Dans son titre Richest Nigga in the Room, l’un des plus réussis de l’album, le multimilionnaire revient sur ses démêlés et se pavane fièrement : «J’ai été pris en chasse depuis que je suis sorti de l’utérus/ Maintenant regardez-moi je suis le nigga le plus riche de la pièce.» Il faut le reconnaître aussi, Gucci Mane fait du bien. Quand les sorties hip-hop du moment sont désormais essentiellement faites de tubes radiophoniques pop avec abus de vocoder - ce qui n’est pas toujours pour nous déplaire - Gucci Mane propose vraiment autre chose. Là où l’on adule Kendrick Lamar pour son authenticité, on admire Gucci Mane pour sa persévérance.
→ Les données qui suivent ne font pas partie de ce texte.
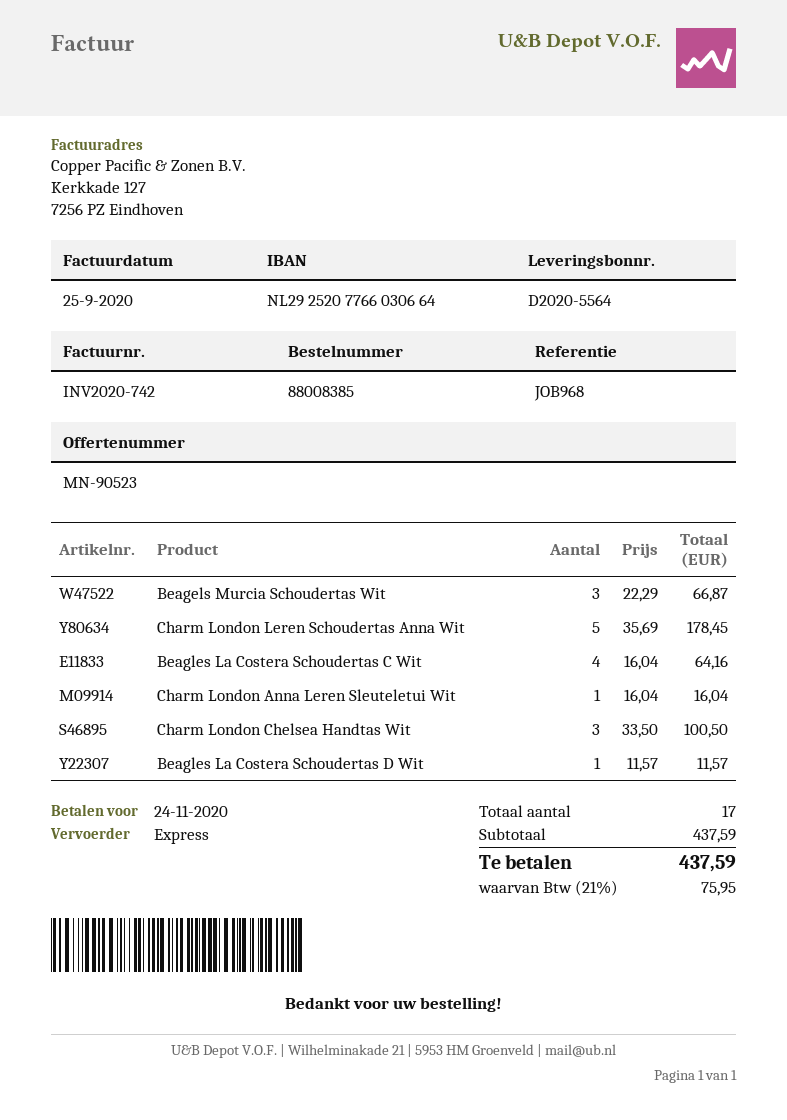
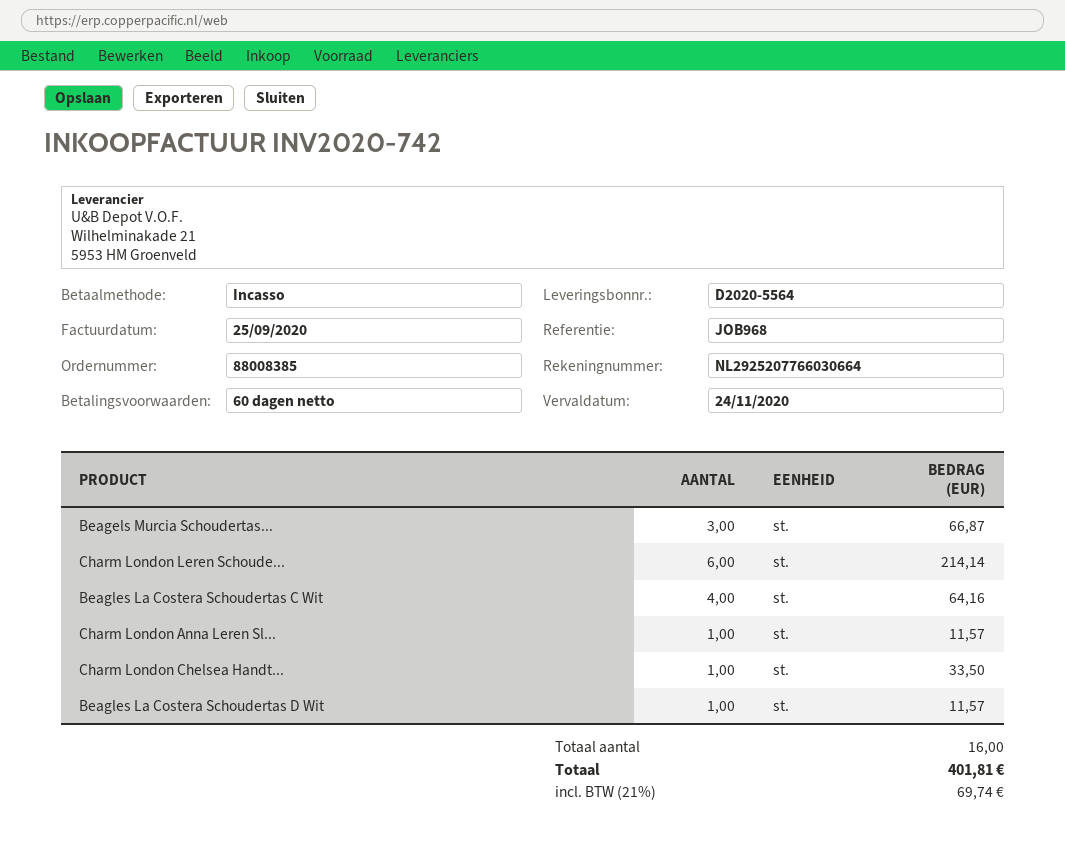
Charm London Leren Schoudertas Anna Wit: 5 for 178.45 -> 6 for 214.14
Charm London Anna Leren Sleuteletui Wit: 1 for 16.04 -> 1 for 11.57
Charm London Chelsea Handtas Wit: 3 for 100.50 -> 1 for 33.50
total quantity: 17 -> 16
tax: 21% = 75.95 -> 21% = 69.74
total: 437.59 -> 401.81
Depuis qu'il a débuté dans le rap à 14 ans, il est un pape de la trap, courant musical du rap dans lequel de nombreux artistes français et internationaux se sont essayés depuis, avec plus ou moins de succès. Il se targue d'ailleurs - l'ego aidant -, dans le titre All My Children, d'avoir été plus imité qu'Elvis. On avait pu voir Mane, entre deux séjours derrière les barreaux, devant la caméra de Harmony Korine pour le réjouissant Spring Breakers. Korine n'hésitait pas à l'époque à le comparer à Sinatra : «Un artiste pur, il incarne les codes et la légende d'un style et les transcende d'une manière tout à fait bizarre.» Radric Davis, vrai nom de Gucci Mane, y est comme chez lui, à l'image de son morceau Pop Music, dans lequel il rappelle qu'il est le patron, sans fioritures. Avec l'écueil parfois de laisser à penser qu'il reste dans sa zone de confort, sans prendre de risques. On aurait aimé l'entendre dans un autre registre, juste par curiosité.
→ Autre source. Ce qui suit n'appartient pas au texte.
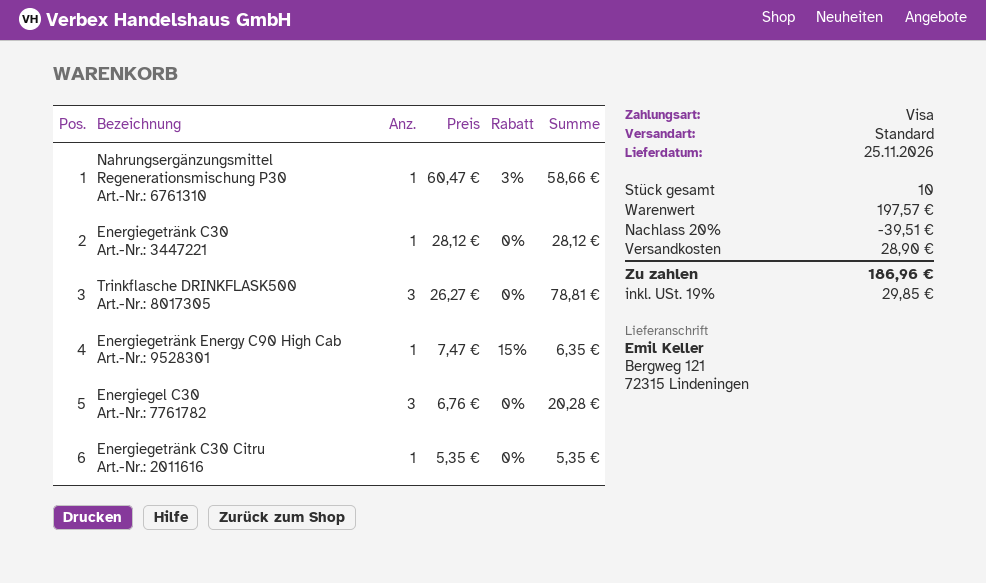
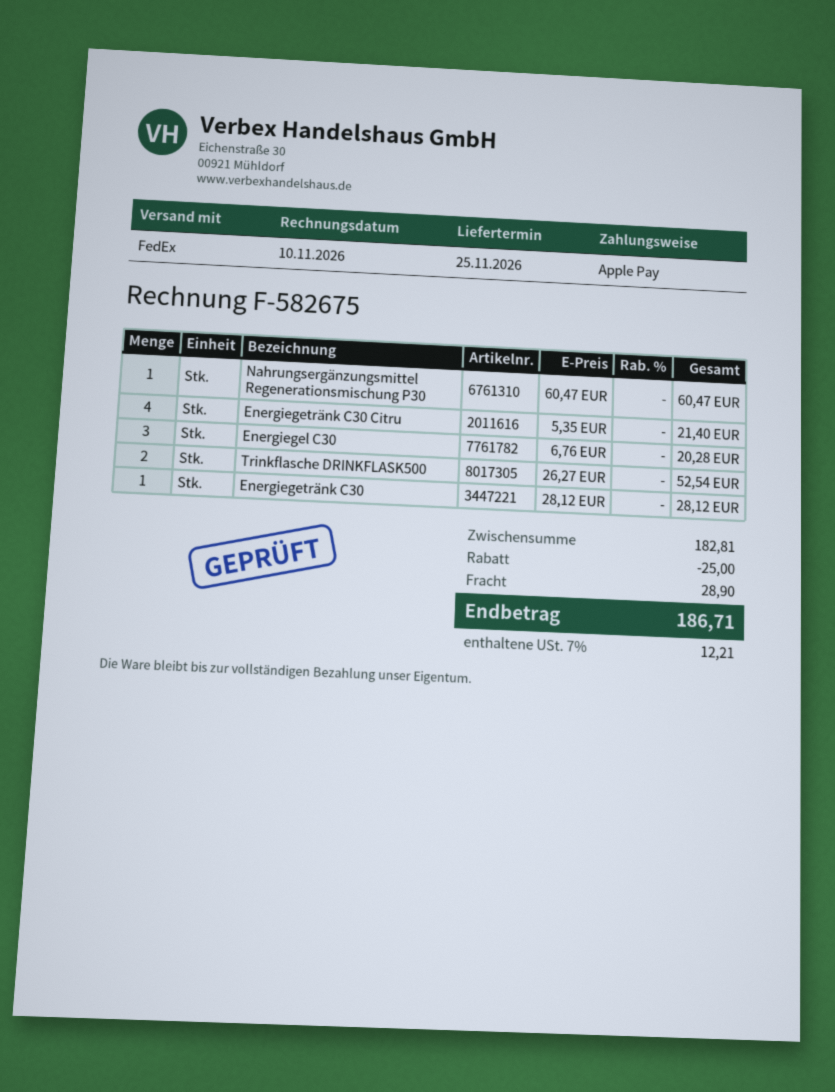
payment method: Visa -> Apple Pay
shipping method: standard -> FedEx
Nahrungsergänzungsmittel Regenerationsmischung P30: 1 x 60.47 - 3% = 58.66 -> 1 x 60.47 = 60.47
Trinkflasche DRINKFLASK500: 3 x 26.27 = 78.81 -> 2 x 26.27 = 52.54
Energiegetränk Energy C90 High Cab: 1 x 7.47 - 15% = 6.35 -> none
Energiegetränk C30 Citru: 1 x 5.35 = 5.35 -> 4 x 5.35 = 21.40
subtotal: 197.57 -> 182.81
discount: 39.51 -> 25.00
tax: 19% = 29.85 -> 7% = 12.21
total: 186.96 -> 186.71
«Sobre». Dans une longue interview donnée au New York Times il y a quelques jours, l'artiste déclarait n'avoir jamais cessé de décoller du sol via toutes sortes de substances depuis ses 17 ans - il en a 36 désormais : «Je pensais que je ne pouvais pas composer sobre, que je ne pouvais pas profiter de ma fortune sans être défoncé. Pourquoi, si je vais dans un club, je ne pourrais pas boire et fumer ? Je pensais que le sexe en étant clair ne pouvait pas être agréable. Tout ce que je faisais était pour moi associé au fait d'être perché.» Mane, prolifique jusqu'au délire puisqu'on le crédite plus ou moins de 2 000 titres seul ou accompagné, fait partie de ces artistes torturés qui produisent autant qu'ils détruisent. Mais qui, lorsqu'on ne les attend plus, nous rappellent qu'ils sont incontestablement brillants.